In a “case of first impression,” U.S. Court of Appeals for the Third Circuit, sitting in Austin, in TCEQ v. Exxon Mobil Corporation, et al., issued an important decision interpreting the scope of the Texas Solid Waste Disposal Act (TSWDA) as it pertains to judicial review of and the burden of proof for certain administrative cleanup orders issued by the Texas Commission on Environmental Quality (TCEQ). In general, relatively few opinions have been issued interpreting the TSWDA, and in particular, Subpart F, which is the Texas counterpart to CERCLA (or Superfund) entitled “Registry and Cleanup of Certain Hazardous Waste Facilities.” Given the significance of this decision, an appeal to the Texas Supreme Court seems likely.

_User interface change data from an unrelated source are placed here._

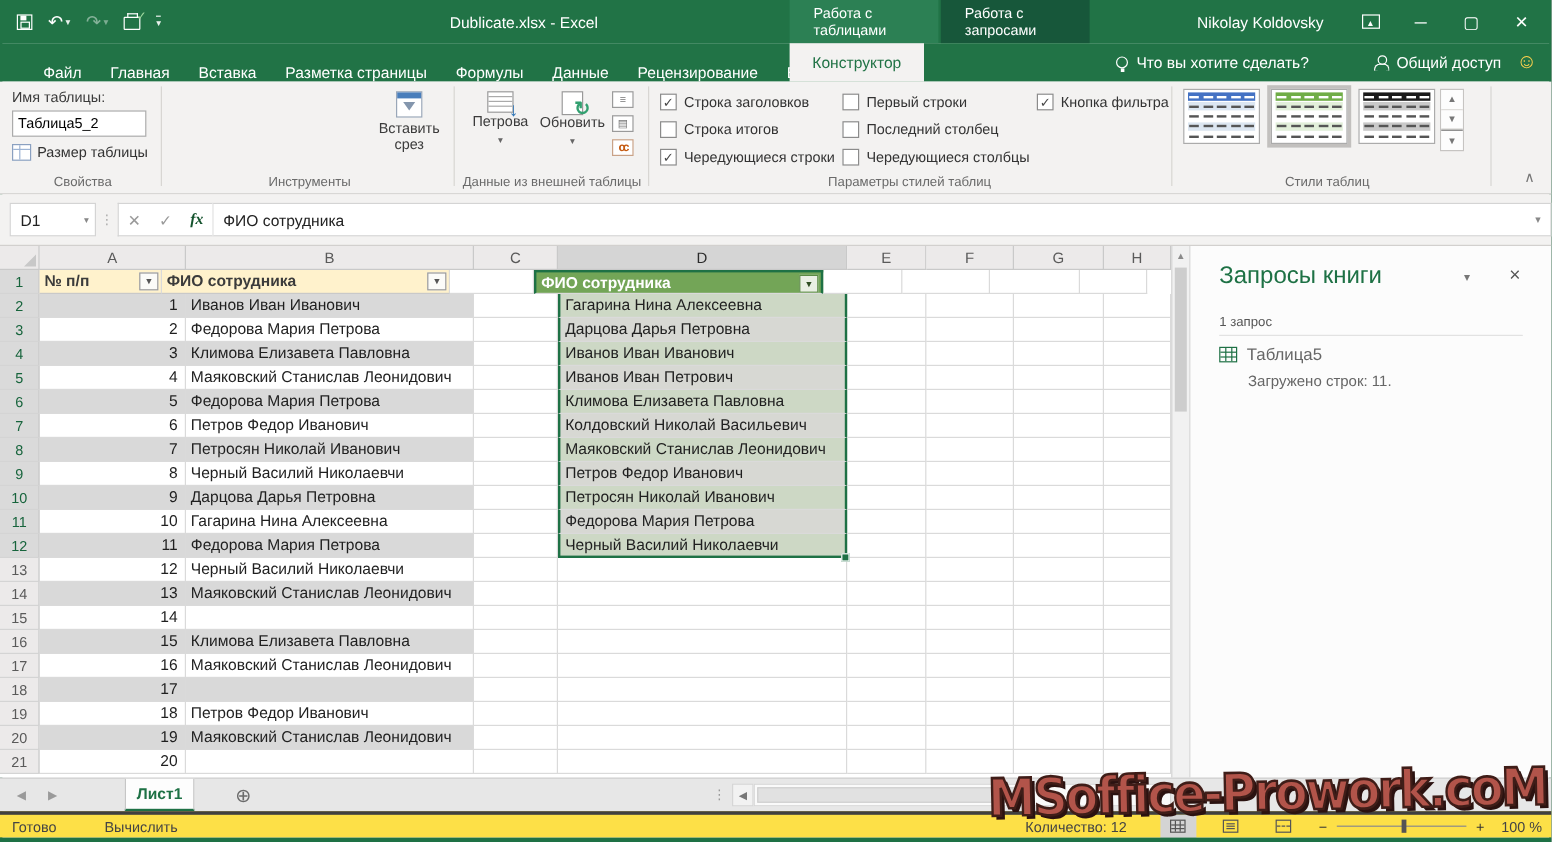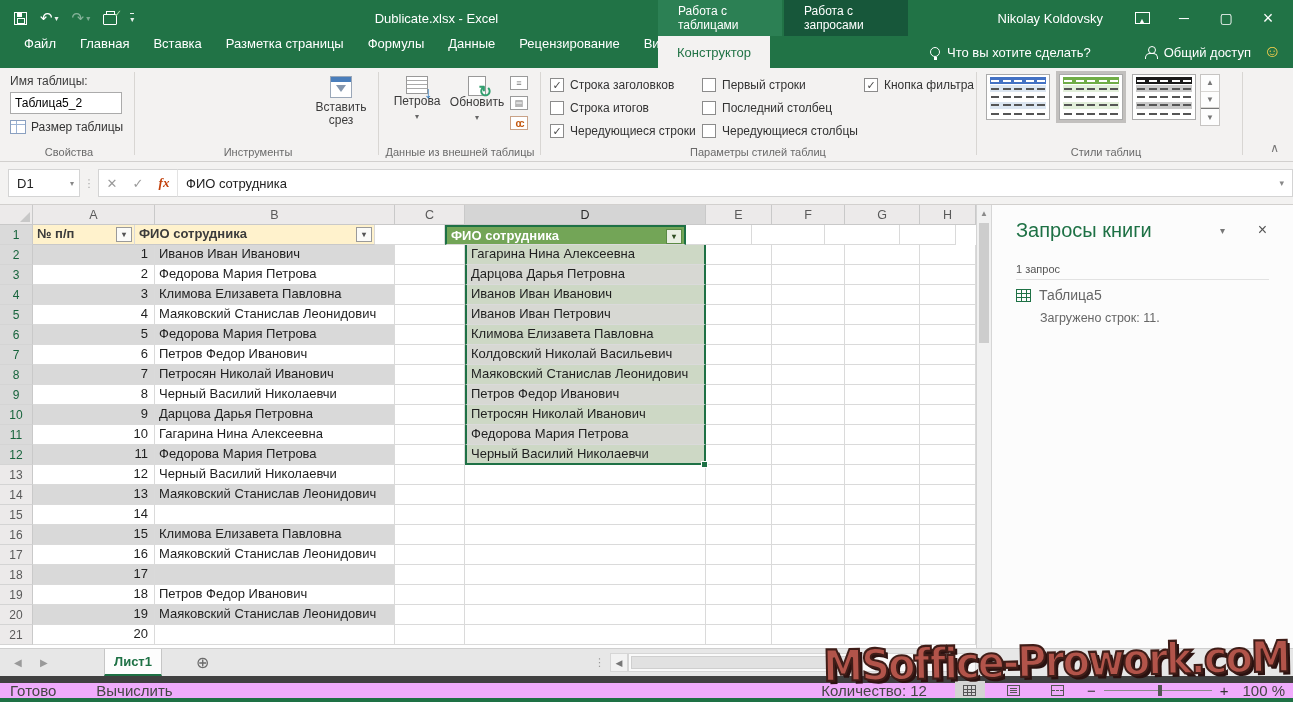"Файл" .tabs { align-items: flex-start -> flex-end; padding-left: 12px -> 24px }
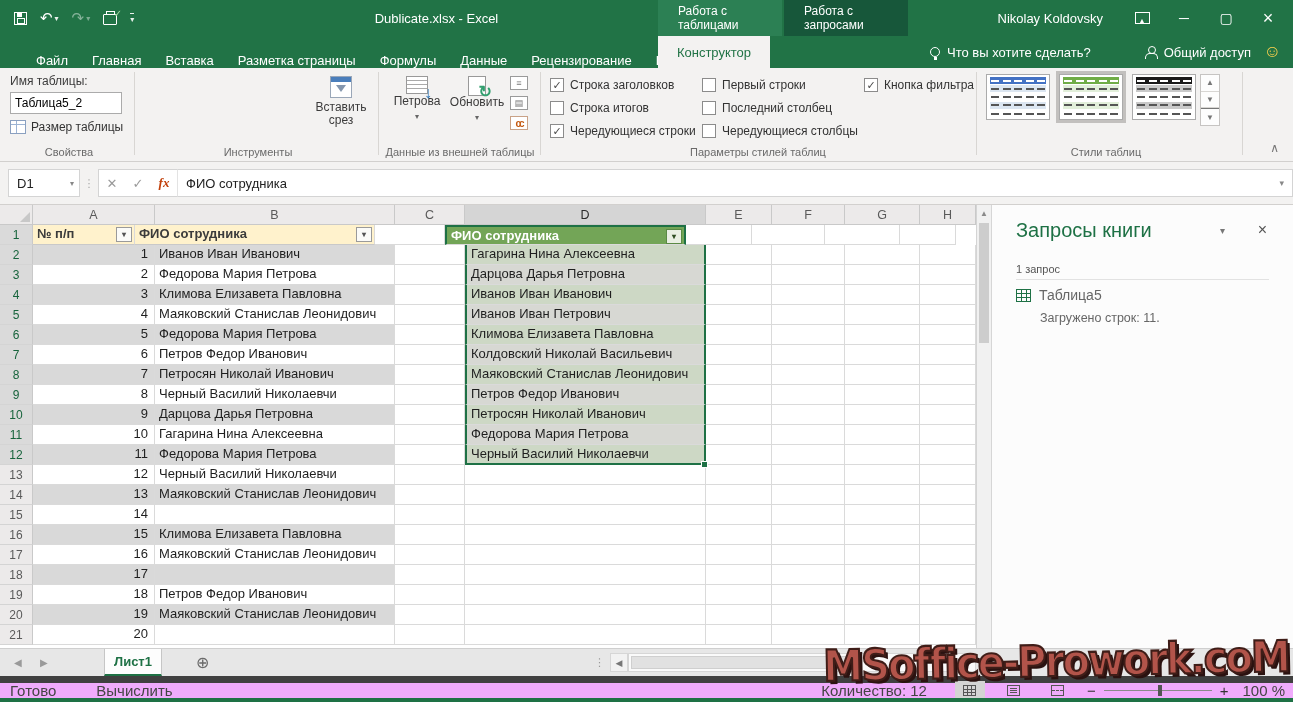"fx" .fbtn.fx { color: #c2410c -> #14532d }
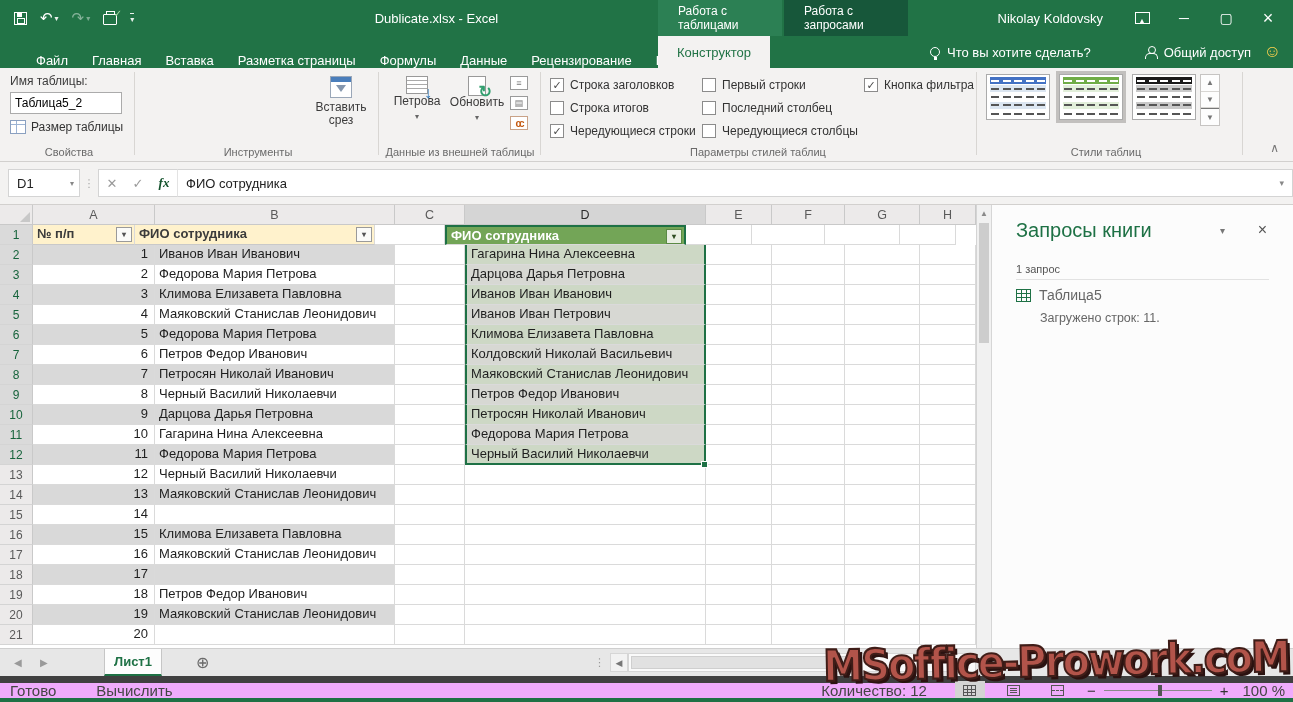"Готово" .statusbar { background: #f0abfc -> #fde047; border-top: 7px solid #404040 -> 3px solid #404040; font-size: 15px -> 12px }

The “Voda Site” is approximately six acres located in Gregg County, Texas that was by Voda Petroleum as an oil-blending and oil-recycling site from 1981 -1991. In 1991, operations ceased and the site was abandoned. In 1999, EPA referred the site to TCEQ to have it cleaned up pursuant to Texas law, namely the TSWDA. The site was eventually added to the state Superfund Registry, and in 2010, the TCEQ issued a unilateral administrative order related to cleanup of the Voda Petroleum State Superfund Site (Voda Order) to several hundred potentially responsible parties (PRPs), ordering them to conduct remedial cleanup actions under Sections 361.188 and 361.322 of the TSWDA.
Exxon Mobil Corporation, ExxonMobil Oil Corporation, Pennzoil-Quaker State Company, and Shell Oil Company filed a lawsuit in the Travis Country District Court challenging the Voda Order and seeking declaratory relief. In response, TCEQ filed a counter petition seeking cost recovery against Exxon, Shell and other PRPs. After a few years dedicated to discovery, TCEQ filed a plea to the jurisdiction arguing that the court had no jurisdiction to hear this case because Texas had not waived sovereign immunity and, even if the court had jurisdiction, contended that the appropriate standard of review was the “substantial evidence test” as applied to the administrative record. The PRPs argued in response that the Voda Order was in fact issued under both Sections 361.182 and 361.272 of the TSWDA, meaning that the proper standard of review was the “preponderance of the evidence test,” a test that would require TCEQ to prove liability under TSWDA, conceivably a much more onerous test for TCEQ to overcome.
The Court of Appeals agreed with the PRPs, holding that in this instance, TCEQ has the burden of proof in seeking to enforce the Voda Order, and that the Texas Legislature waived any defense of sovereign immunity.